Research & Papers

Unpacking Human Preference for LLMs: Demographically Aware Evaluation with the HUMAINE Framework

A massive study of 23,404 people shows AI preferences vary dramatically by age, with Gemini 2.5 Pro winning overall.

Deep Dive

A team of researchers led by Nora Petrova and Andrew Gordon has published a landmark paper at ICLR 2026 introducing the HUMAINE (Human-AI Interaction Measurement) framework. This new approach tackles the critical shortcomings of current LLM evaluation, which often relies on narrow technical benchmarks or unrepresentative human feedback. HUMAINE shifts the paradigm by implementing a multidimensional, demographically-stratified evaluation, collecting naturalistic conversations from a massive, census-aligned sample of 23,404 participants in the US and UK to assess 28 state-of-the-art models.

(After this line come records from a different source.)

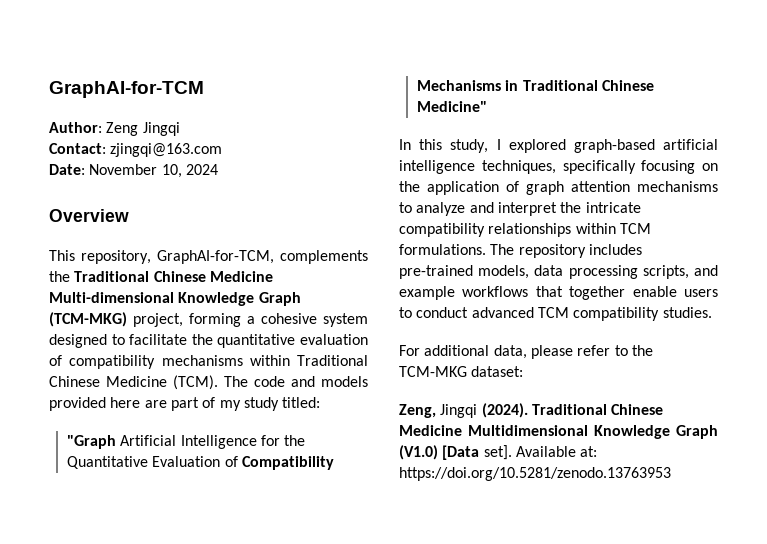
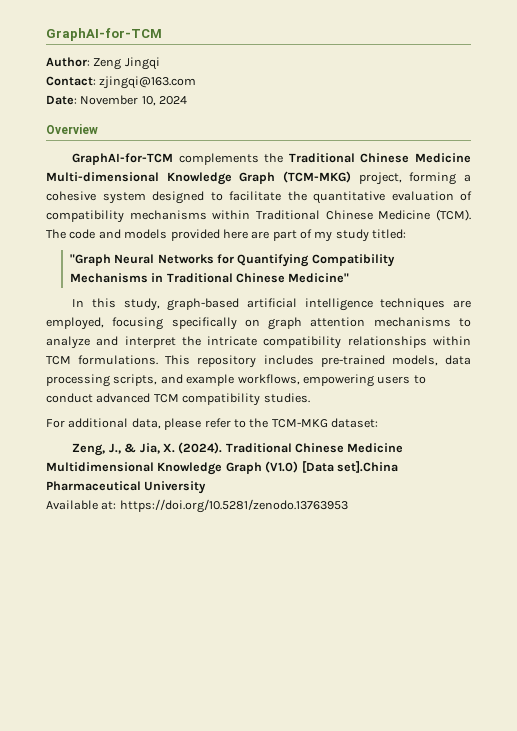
- This repository, GraphAI-for-TCM, complements the Traditional Chinese Medicine Multi-dimensional Knowledge Graph (TCM-MKG) project, forming a cohesive system designed to facilitate the quantitative evaluation of compatibility mechanisms within Traditional Chinese Medicine (TCM).
+ GraphAI-for-TCM complements the Traditional Chinese Medicine Multi-dimensional Knowledge Graph (TCM-MKG) project, forming a cohesive system designed to facilitate the quantitative evaluation of compatibility mechanisms within Traditional Chinese Medicine (TCM).
- "Graph Artificial Intelligence for the Quantitative Evaluation of Compatibility Mechanisms in Traditional Chinese Medicine"
+ "Graph Neural Networks for Quantifying Compatibility Mechanisms in Traditional Chinese Medicine"
- In this study, I explored graph-based artificial intelligence techniques, specifically focusing on the application of graph attention mechanisms to analyze and interpret the intricate compatibility relationships within TCM formulations.
+ In this study, graph-based artificial intelligence techniques are employed, focusing specifically on graph attention mechanisms to analyze and interpret the intricate compatibility relationships within TCM formulations.
- The repository includes pre-trained models, data processing scripts, and example workflows that together enable users to conduct advanced TCM compatibility studies.
+ This repository includes pre-trained models, data processing scripts, and example workflows, empowering users to conduct advanced TCM compatibility studies.
- Zeng, Jingqi (2024).
+ Zeng, J., & Jia, X. (2024).
- Traditional Chinese Medicine Multidimensional Knowledge Graph (V1.0) [Data set]. Available at: https://doi.org/10.5281/zenodo.13763953
+ Traditional Chinese Medicine Multidimensional Knowledge Graph (V1.0) [Data set].China Pharmaceutical University
+ Available at: https://doi.org/10.5281/zenodo.13763953

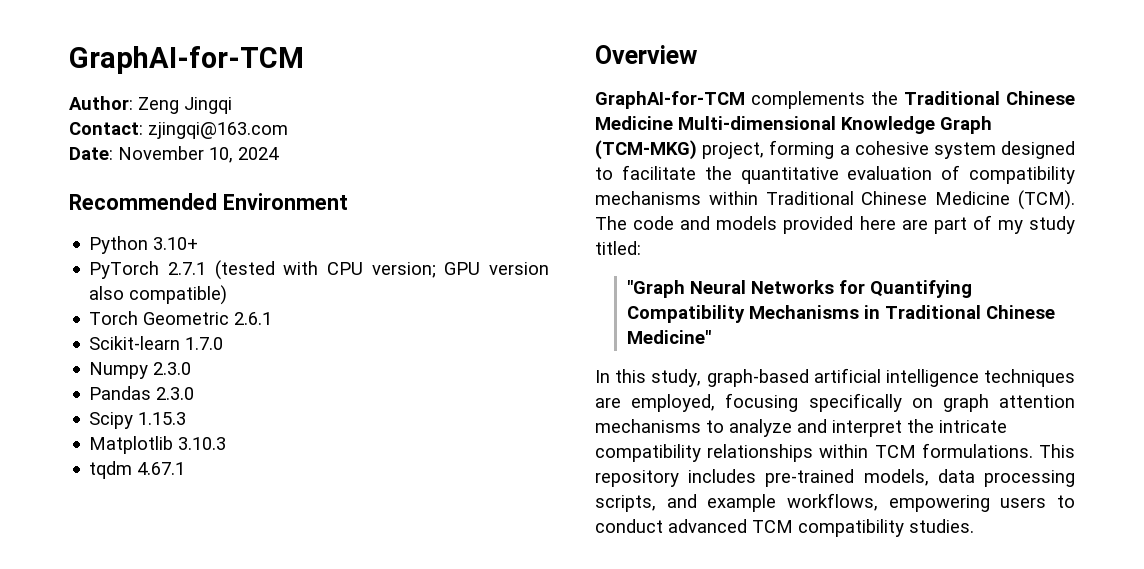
+ Recommended Environment
+ Python 3.10+
+ PyTorch 2.7.1 (tested with CPU version; GPU version also compatible)
+ Torch Geometric 2.6.1
+ Scikit-learn 1.7.0
+ Numpy 2.3.0
+ Pandas 2.3.0
+ Scipy 1.15.3
+ Matplotlib 3.10.3
+ tqdm 4.67.1
- For additional data, please refer to the TCM-MKG dataset:
- Zeng, J., & Jia, X. (2024). Traditional Chinese Medicine Multidimensional Knowledge Graph (V1.0) [Data set].China Pharmaceutical University
- Available at: https://doi.org/10.5281/zenodo.13763953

Using a hierarchical Bayesian model, the study yielded three major insights. First, it established a clear performance hierarchy, with Google's Gemini 2.5 Pro emerging as the top-ranked model with a 95.6% posterior probability of being the best. Second, it uncovered significant preference heterogeneity, revealing that a user's age is the primary demographic factor causing disagreement; a model's rank can shift substantially across age groups, exposing generalization failures masked by typical evaluations. Third, it quantified vast differences in how easily humans can judge AI on various dimensions, with ambiguous qualities like 'Trust, Ethics & Safety' resulting in a 65% tie rate, compared to a decisive 10% tie rate for picking an 'Overall Winner.' The researchers have released their complete dataset, an interactive leaderboard, and the open-source framework to push the field toward more responsible and representative assessment.

Key Points
  • Google's Gemini 2.5 Pro ranked first overall with a 95.6% posterior probability of being the top model among 28 tested.
  • User age was the primary demographic axis for preference disagreement, showing model ranks shift significantly across different age groups.
  • Evaluation dimension 'Trust, Ethics & Safety' had a 65% tie rate, highlighting the challenge of measuring ambiguous qualities versus a 10% tie rate for 'Overall Winner'.

Why It Matters

This research proves AI model performance is not universal and demands evaluations that account for diverse user demographics to avoid biased, misleading rankings.